I agree that business (not just capitalism!) creates incentives to destroy free markets, just as politics creates incentives to destroy democracy. When actors succeed in following those incentives, that ends capitalism by eliminating competitive markets, which prevents the price system from being used to allocate resources. Competitive markets and the price system are central characteristics of capitalism; where they fail to exist, what you have is not capitalism, but something else.

At this point I'm starting to repeat myself, because I've already explained this about as clearly as I know how, and you still apparently don't understand.

That's like saying that a Leninist system stops being Leninist when its vanguard inevitably becomes corrupted, because its vanilla state is - in theory - democratic.

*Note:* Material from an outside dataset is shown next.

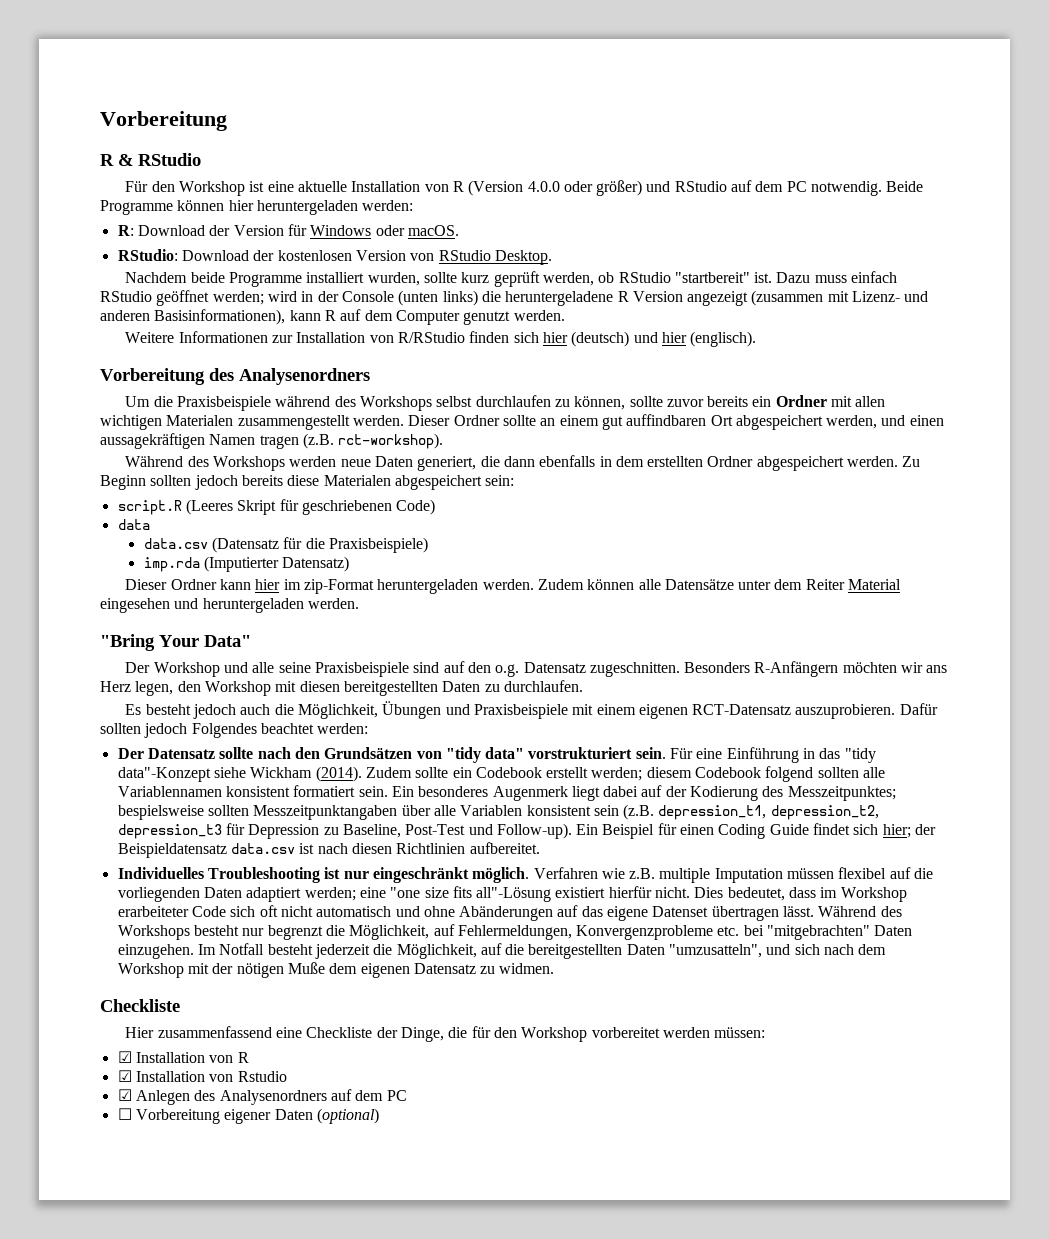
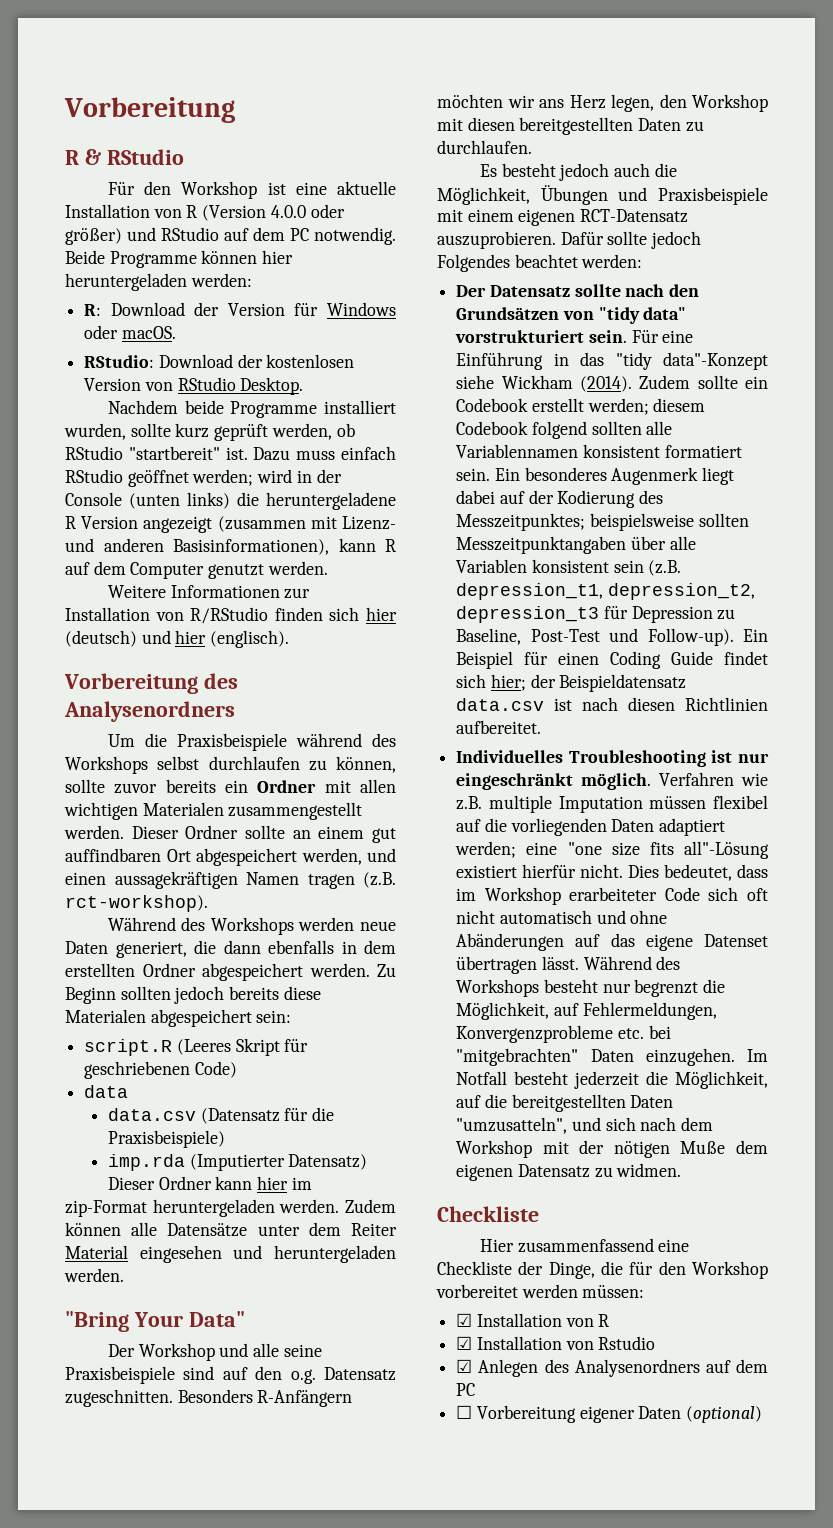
[100,723,141,734] sollten -> [607,231,648,245] sollte
[117,805,204,820] bespielsweise -> [589,513,694,531] beispielsweise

But that's ridiculous, each system should be held accountable for the outcome of its incentive system, not just its vanilla state.
If a Leninist system institutes free-market capitalism, as in China, it stops being Leninist, however dictatorial it may still be. As it happens, in this case the incentives usually run to the preservation of the system rather than its extinguishment.

The two examples are temporal inverses of one another. In the situation of capitalism collapsing into government-granted monopolies, free-market capitalism is the first stage, and state central planning is the second stage. In the situation in China, the first stage was a vanguard-party-led society governed by a dictatorship of the proletariat that carries out state central planning, and the second stage is mostly free-market capitalism.

I don't think that anyone ever tried to use "Leninist system" to mean "a system where the government is not corrupt", but maybe I just haven't read enough of Lenin?

> Some of these sectors don't engage in wage-labor production, or aren't dominated by it, and so aren't capitalist, while others are

You seem to be relying on a rather narrow definition of "capitalism".

The bit you quoted is the definition made up by the folks who invented the term: https://en.wikipedia.org/wiki/Capitalism#Etymology

But the standard definition I'm using has evolved a bit and is somewhat richer. Quoting the Wikipedia definition:

> Capitalism is an economic system based on the private ownership of the means of production and their operation for profit. Central characteristics of capitalism include capital accumulation, competitive markets, price system, private property, property rights recognition, voluntary exchange, and wage labor. In a capitalist market economy, decision-making and investments are determined by owners of wealth, property, ability to maneuver capital or production ability in capital and financial markets—whereas prices and the distribution of goods and services are mainly determined by competition in goods and services markets.

I think that is a very good and uncontroversial definition of "capitalism", and that is the one I am using. It sounds like you have some non-mainstream definition in mind?